» **WHAT YOU WILL DO**: Please give back each line of the material unchanged, but without the images.

» **THE RECORDS**:
————
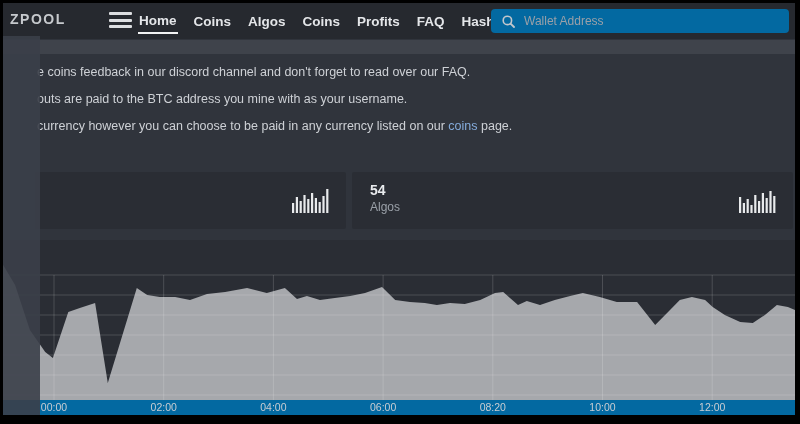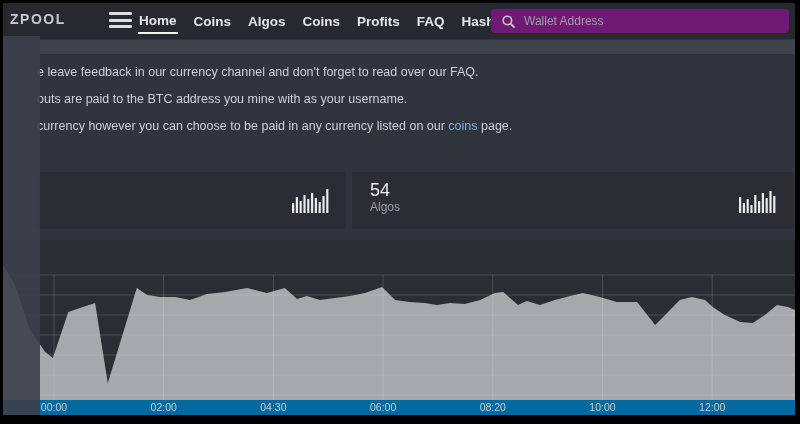--- a/index.html
+++ b/index.html
@@ -16,21 +16,21 @@
           letter-spacing:1.5px; color:#c6c9cd; }
   #hamburger { position:absolute; left:106px; top:9px; width:23px; height:16px;
                display:flex; flex-direction:column; justify-content:space-between; cursor:pointer; }
   #hamburger span { display:block; width:100%; height:3px; background:#dcdee1; border-radius:1px; }
   #nav-items { position:absolute; left:135px; top:0; height:36px; display:flex;
                align-items:center; gap:15px; }
   .nav-link { font-size:13.5px; font-weight:bold; color:#e4e6e9; text-decoration:none;
               padding:4px 1px; cursor:pointer; white-space:nowrap; }
   .nav-link.active { border-bottom:2px solid #f2f3f4; }
   #searchbox { position:absolute; left:488px; top:6px; width:298px; height:24px;
-               background:#701a75; border-radius:4px; display:flex; align-items:center; }
+               background:#0369a1; border-radius:4px; display:flex; align-items:center; }
   #searchbox svg { margin-left:11px; flex:0 0 auto; }
   #search-input { background:transparent; border:none; outline:none; color:#c7cbd0;
                   font-size:12px; margin-left:9px; width:230px;
                   font-family:"Liberation Sans", sans-serif; }
   #search-input::placeholder { color:#9aa0a8; }
 
   
   #substrip { position:absolute; left:0; top:37px; width:100%; height:14px; background:#3f434b; }
 
   
@@ -39,21 +39,21 @@
   #notice2 { top:89px; }
   #notice3 { top:116px; }
   .inline-link { color:#84abdb; text-decoration:none; cursor:pointer; }
 
   
   .stat-card { position:absolute; top:169px; height:57px; background:#2a2d34;
                border-radius:2px; }
   #card1 { left:32px; width:311px; }
   #card2 { left:349px; width:441px; }
   .stat-text { position:absolute; left:18px; top:9px; }
-  .stat-value { font-size:18px; font-weight:normal; color:#e9ebee; line-height:18px; }
+  .stat-value { font-size:14px; font-weight:bold; color:#e9ebee; line-height:18px; }
   .stat-label { font-size:12px; color:#9aa0a8; line-height:16px; }
   .stat-icon { position:absolute; right:16px; top:50%; transform:translateY(-50%); }
 
   
   #chart-card { position:absolute; left:0; top:237px; width:792px; height:160px;
                 background:#2a2d34; }
   #chart-svg { width:100%; height:100%; display:block; }
   #axis-band { position:absolute; left:0; top:397px; width:792px; height:15px;
                background:#0369a1; }
   .tick-label { position:absolute; top:1px; transform:translateX(-50%);
@@ -89,21 +89,21 @@
         <svg width="13" height="13" viewBox="0 0 13 13">
           <circle cx="5.4" cy="5.4" r="4.2" fill="none" stroke="#c3c7cc" stroke-width="1.6"></circle>
           <line x1="8.6" y1="8.6" x2="12" y2="12" stroke="#c3c7cc" stroke-width="1.8" stroke-linecap="round"></line>
         </svg>
         <input id="search-input" type="text" placeholder="Wallet Address" style="">
       </div>
     </div>
 
     <div id="substrip"></div>
 
-    <div class="notice" id="notice1">e leave feedback in our currency channel and don't forget to read over our FAQ.</div>
+    <div class="notice" id="notice1">e coins feedback in our discord channel and don't forget to read over our FAQ.</div>
     <div class="notice" id="notice2">outs are paid to the BTC address you mine with as your username.</div>
     <div class="notice" id="notice3"><span>currency however you can choose to be paid in any currency listed on our </span><a class="inline-link">coins</a><span> page.</span></div>
 
     <div class="stat-card" id="card1">
       <div class="stat-text">
         <div class="stat-value"></div>
         <div class="stat-label"></div>
       </div>
       <svg class="stat-icon" width="38" height="24" viewBox="0 0 38 24">
         <g fill="#e8eaec">
@@ -156,21 +156,21 @@
           <line x1="270.4" x2="270.4" y1="35" y2="160" stroke="rgba(255,255,255,0.16)" stroke-width="1"></line>
           <line x1="380.1" x2="380.1" y1="35" y2="160" stroke="rgba(255,255,255,0.16)" stroke-width="1"></line>
           <line x1="489.8" x2="489.8" y1="35" y2="160" stroke="rgba(255,255,255,0.16)" stroke-width="1"></line>
           <line x1="599.5" x2="599.5" y1="35" y2="160" stroke="rgba(255,255,255,0.16)" stroke-width="1"></line>
           <line x1="709.2" x2="709.2" y1="35" y2="160" stroke="rgba(255,255,255,0.16)" stroke-width="1"></line>
         </svg>
     </div>
     <div id="axis-band">
         <span class="tick-label" style="left: 51px;">00:00</span>
         <span class="tick-label" style="left: 160.7px;">02:00</span>
-        <span class="tick-label" style="left: 270.4px;">04:30</span>
+        <span class="tick-label" style="left: 270.4px;">04:00</span>
         <span class="tick-label" style="left: 380.1px;">06:00</span>
         <span class="tick-label" style="left: 489.8px;">08:20</span>
         <span class="tick-label" style="left: 599.5px;">10:00</span>
         <span class="tick-label" style="left: 709.2px;">12:00</span>
       </div>
 
     <div id="drawer"></div>
 
   </div>
 </div>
————
» **ANSWER SPACE**:
--- a/index.html
+++ b/index.html
@@ -16,21 +16,21 @@
           letter-spacing:1.5px; color:#c6c9cd; }
   #hamburger { position:absolute; left:106px; top:9px; width:23px; height:16px;
                display:flex; flex-direction:column; justify-content:space-between; cursor:pointer; }
   #hamburger span { display:block; width:100%; height:3px; background:#dcdee1; border-radius:1px; }
   #nav-items { position:absolute; left:135px; top:0; height:36px; display:flex;
                align-items:center; gap:15px; }
   .nav-link { font-size:13.5px; font-weight:bold; color:#e4e6e9; text-decoration:none;
               padding:4px 1px; cursor:pointer; white-space:nowrap; }
   .nav-link.active { border-bottom:2px solid #f2f3f4; }
   #searchbox { position:absolute; left:488px; top:6px; width:298px; height:24px;
-               background:#701a75; border-radius:4px; display:flex; align-items:center; }
+               background:#0369a1; border-radius:4px; display:flex; align-items:center; }
   #searchbox svg { margin-left:11px; flex:0 0 auto; }
   #search-input { background:transparent; border:none; outline:none; color:#c7cbd0;
                   font-size:12px; margin-left:9px; width:230px;
                   font-family:"Liberation Sans", sans-serif; }
   #search-input::placeholder { color:#9aa0a8; }
 
   
   #substrip { position:absolute; left:0; top:37px; width:100%; height:14px; background:#3f434b; }
 
   
@@ -39,21 +39,21 @@
   #notice2 { top:89px; }
   #notice3 { top:116px; }
   .inline-link { color:#84abdb; text-decoration:none; cursor:pointer; }
 
   
   .stat-card { position:absolute; top:169px; height:57px; background:#2a2d34;
                border-radius:2px; }
   #card1 { left:32px; width:311px; }
   #card2 { left:349px; width:441px; }
   .stat-text { position:absolute; left:18px; top:9px; }
-  .stat-value { font-size:18px; font-weight:normal; color:#e9ebee; line-height:18px; }
+  .stat-value { font-size:14px; font-weight:bold; color:#e9ebee; line-height:18px; }
   .stat-label { font-size:12px; color:#9aa0a8; line-height:16px; }
   .stat-icon { position:absolute; right:16px; top:50%; transform:translateY(-50%); }
 
   
   #chart-card { position:absolute; left:0; top:237px; width:792px; height:160px;
                 background:#2a2d34; }
   #chart-svg { width:100%; height:100%; display:block; }
   #axis-band { position:absolute; left:0; top:397px; width:792px; height:15px;
                background:#0369a1; }
   .tick-label { position:absolute; top:1px; transform:translateX(-50%);
@@ -89,21 +89,21 @@
         <svg width="13" height="13" viewBox="0 0 13 13">
           <circle cx="5.4" cy="5.4" r="4.2" fill="none" stroke="#c3c7cc" stroke-width="1.6"></circle>
           <line x1="8.6" y1="8.6" x2="12" y2="12" stroke="#c3c7cc" stroke-width="1.8" stroke-linecap="round"></line>
         </svg>
         <input id="search-input" type="text" placeholder="Wallet Address" style="">
       </div>
     </div>
 
     <div id="substrip"></div>
 
-    <div class="notice" id="notice1">e leave feedback in our currency channel and don't forget to read over our FAQ.</div>
+    <div class="notice" id="notice1">e coins feedback in our discord channel and don't forget to read over our FAQ.</div>
     <div class="notice" id="notice2">outs are paid to the BTC address you mine with as your username.</div>
     <div class="notice" id="notice3"><span>currency however you can choose to be paid in any currency listed on our </span><a class="inline-link">coins</a><span> page.</span></div>
 
     <div class="stat-card" id="card1">
       <div class="stat-text">
         <div class="stat-value"></div>
         <div class="stat-label"></div>
       </div>
       <svg class="stat-icon" width="38" height="24" viewBox="0 0 38 24">
         <g fill="#e8eaec">
@@ -156,21 +156,21 @@
           <line x1="270.4" x2="270.4" y1="35" y2="160" stroke="rgba(255,255,255,0.16)" stroke-width="1"></line>
           <line x1="380.1" x2="380.1" y1="35" y2="160" stroke="rgba(255,255,255,0.16)" stroke-width="1"></line>
           <line x1="489.8" x2="489.8" y1="35" y2="160" stroke="rgba(255,255,255,0.16)" stroke-width="1"></line>
           <line x1="599.5" x2="599.5" y1="35" y2="160" stroke="rgba(255,255,255,0.16)" stroke-width="1"></line>
           <line x1="709.2" x2="709.2" y1="35" y2="160" stroke="rgba(255,255,255,0.16)" stroke-width="1"></line>
         </svg>
     </div>
     <div id="axis-band">
         <span class="tick-label" style="left: 51px;">00:00</span>
         <span class="tick-label" style="left: 160.7px;">02:00</span>
-        <span class="tick-label" style="left: 270.4px;">04:30</span>
+        <span class="tick-label" style="left: 270.4px;">04:00</span>
         <span class="tick-label" style="left: 380.1px;">06:00</span>
         <span class="tick-label" style="left: 489.8px;">08:20</span>
         <span class="tick-label" style="left: 599.5px;">10:00</span>
         <span class="tick-label" style="left: 709.2px;">12:00</span>
       </div>
 
     <div id="drawer"></div>
 
   </div>
 </div>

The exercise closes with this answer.